I run above script using accelerate launch --config_file deepspeed.yaml script.py command.

Here is my deepspeed.yaml

compute_environment: LOCAL_MACHINE
debug: false
deepspeed_config:
  deepspeed_multinode_launcher: standard
  offload_optimizer_device: none
  offload_param_device: none
  zero3_init_flag: true
  zero3_save_16bit_model: true
  zero_stage: 3
distributed_type: DEEPSPEED
downcast_bf16: 'no'
machine_rank: 0
main_training_function: main
mixed_precision: bf16
num_machines: 1
num_processes: 7
rdzv_backend: static
same_network: true
tpu_env: []
tpu_use_cluster: false
tpu_use_sudo: false
use_cpu: false

How to fix this error?

:hugs:Transformers Languages at Hugging Face :hugs:Accelerate DeepSpeed Intermediate

@abhishek @TheBloke @lewtun Do you have any ideas for resolving this issue?

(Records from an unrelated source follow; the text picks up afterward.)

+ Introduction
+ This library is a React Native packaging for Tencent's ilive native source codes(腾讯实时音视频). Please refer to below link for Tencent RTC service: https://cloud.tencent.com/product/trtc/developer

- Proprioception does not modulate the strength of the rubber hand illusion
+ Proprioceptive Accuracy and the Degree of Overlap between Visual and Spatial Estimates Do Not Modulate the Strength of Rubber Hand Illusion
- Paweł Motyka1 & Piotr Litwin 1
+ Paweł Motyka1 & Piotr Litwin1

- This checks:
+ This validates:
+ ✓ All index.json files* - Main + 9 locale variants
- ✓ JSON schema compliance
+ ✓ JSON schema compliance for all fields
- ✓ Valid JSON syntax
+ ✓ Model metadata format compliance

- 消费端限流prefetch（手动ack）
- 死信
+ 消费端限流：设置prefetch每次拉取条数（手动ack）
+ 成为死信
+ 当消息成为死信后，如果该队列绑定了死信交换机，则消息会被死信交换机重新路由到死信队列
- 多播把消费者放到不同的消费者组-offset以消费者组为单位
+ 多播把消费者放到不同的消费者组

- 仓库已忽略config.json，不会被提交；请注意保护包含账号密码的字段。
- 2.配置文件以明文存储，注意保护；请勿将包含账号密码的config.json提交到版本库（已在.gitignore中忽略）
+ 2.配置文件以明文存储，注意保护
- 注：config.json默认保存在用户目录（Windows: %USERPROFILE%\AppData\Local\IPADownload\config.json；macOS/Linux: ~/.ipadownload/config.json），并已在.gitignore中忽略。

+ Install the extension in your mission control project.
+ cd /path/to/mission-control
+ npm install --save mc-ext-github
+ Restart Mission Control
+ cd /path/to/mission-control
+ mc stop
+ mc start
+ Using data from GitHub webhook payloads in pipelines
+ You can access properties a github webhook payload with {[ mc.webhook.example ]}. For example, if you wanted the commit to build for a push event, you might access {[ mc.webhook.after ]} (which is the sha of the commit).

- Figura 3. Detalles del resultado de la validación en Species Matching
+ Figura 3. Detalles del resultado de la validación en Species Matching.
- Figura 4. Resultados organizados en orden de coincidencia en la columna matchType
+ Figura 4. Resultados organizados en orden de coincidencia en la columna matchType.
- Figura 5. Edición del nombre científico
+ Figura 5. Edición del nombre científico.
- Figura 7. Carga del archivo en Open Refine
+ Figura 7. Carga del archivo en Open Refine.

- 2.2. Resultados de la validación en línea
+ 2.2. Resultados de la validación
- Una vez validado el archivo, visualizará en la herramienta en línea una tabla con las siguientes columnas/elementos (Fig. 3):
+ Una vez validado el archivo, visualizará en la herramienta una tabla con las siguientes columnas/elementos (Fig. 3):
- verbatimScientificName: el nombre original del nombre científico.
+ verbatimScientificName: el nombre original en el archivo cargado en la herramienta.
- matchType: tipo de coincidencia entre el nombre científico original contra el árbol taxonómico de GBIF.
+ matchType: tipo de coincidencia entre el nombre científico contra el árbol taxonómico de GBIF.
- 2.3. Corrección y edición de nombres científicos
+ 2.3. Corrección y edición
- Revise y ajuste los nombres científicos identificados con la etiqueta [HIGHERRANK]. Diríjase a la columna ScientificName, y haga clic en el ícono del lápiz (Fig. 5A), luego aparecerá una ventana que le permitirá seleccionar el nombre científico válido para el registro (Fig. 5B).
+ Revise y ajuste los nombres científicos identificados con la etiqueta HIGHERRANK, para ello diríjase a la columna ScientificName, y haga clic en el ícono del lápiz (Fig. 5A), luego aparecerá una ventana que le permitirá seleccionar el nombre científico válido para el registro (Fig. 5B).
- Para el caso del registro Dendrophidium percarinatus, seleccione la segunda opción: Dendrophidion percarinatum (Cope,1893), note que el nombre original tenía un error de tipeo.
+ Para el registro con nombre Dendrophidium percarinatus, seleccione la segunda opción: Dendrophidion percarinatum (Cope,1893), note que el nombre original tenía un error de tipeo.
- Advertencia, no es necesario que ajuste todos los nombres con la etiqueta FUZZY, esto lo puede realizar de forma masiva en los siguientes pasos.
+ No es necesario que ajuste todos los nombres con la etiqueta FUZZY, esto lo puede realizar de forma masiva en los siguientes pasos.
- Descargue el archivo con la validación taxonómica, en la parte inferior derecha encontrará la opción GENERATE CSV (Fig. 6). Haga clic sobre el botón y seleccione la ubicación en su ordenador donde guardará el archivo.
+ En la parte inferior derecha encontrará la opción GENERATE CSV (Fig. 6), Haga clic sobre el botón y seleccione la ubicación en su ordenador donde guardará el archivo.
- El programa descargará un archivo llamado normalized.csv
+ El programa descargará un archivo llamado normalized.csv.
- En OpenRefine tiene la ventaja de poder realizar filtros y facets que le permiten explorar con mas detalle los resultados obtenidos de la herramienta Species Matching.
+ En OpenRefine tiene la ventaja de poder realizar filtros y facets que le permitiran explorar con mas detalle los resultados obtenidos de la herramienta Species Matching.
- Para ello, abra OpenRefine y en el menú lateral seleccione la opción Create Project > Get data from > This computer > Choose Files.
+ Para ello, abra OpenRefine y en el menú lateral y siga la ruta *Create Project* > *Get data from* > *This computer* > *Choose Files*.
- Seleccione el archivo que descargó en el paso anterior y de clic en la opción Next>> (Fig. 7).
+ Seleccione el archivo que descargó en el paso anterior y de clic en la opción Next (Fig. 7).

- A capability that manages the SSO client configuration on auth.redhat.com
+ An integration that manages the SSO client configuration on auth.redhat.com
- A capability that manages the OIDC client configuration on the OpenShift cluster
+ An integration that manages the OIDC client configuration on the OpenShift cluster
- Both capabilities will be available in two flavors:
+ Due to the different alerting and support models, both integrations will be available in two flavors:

@ghimiresunil this seems to be issue with insufficient cpu memory as discussed in this forum torch.distributed.elastic.multiprocessing.errors.ChildFailedError - #5 by ekjot1999

I have the same problem. I used the example from Diffusers text to image. But every time I want to start the training I get almost the same error. But my error code is 1. For the training I use four NVIDIA A100with 40GB each and I have 100GB RAM available. I don’t think the RAM is the problem. The project is running in an enroot container with version 23.11. Could this be a problem?

Hi, I can only suggest you to test your script by step to find out where the problem is. Try smaller model, single gpu setup and make it work with minimal code. From there, make it more complex with the training setup you want.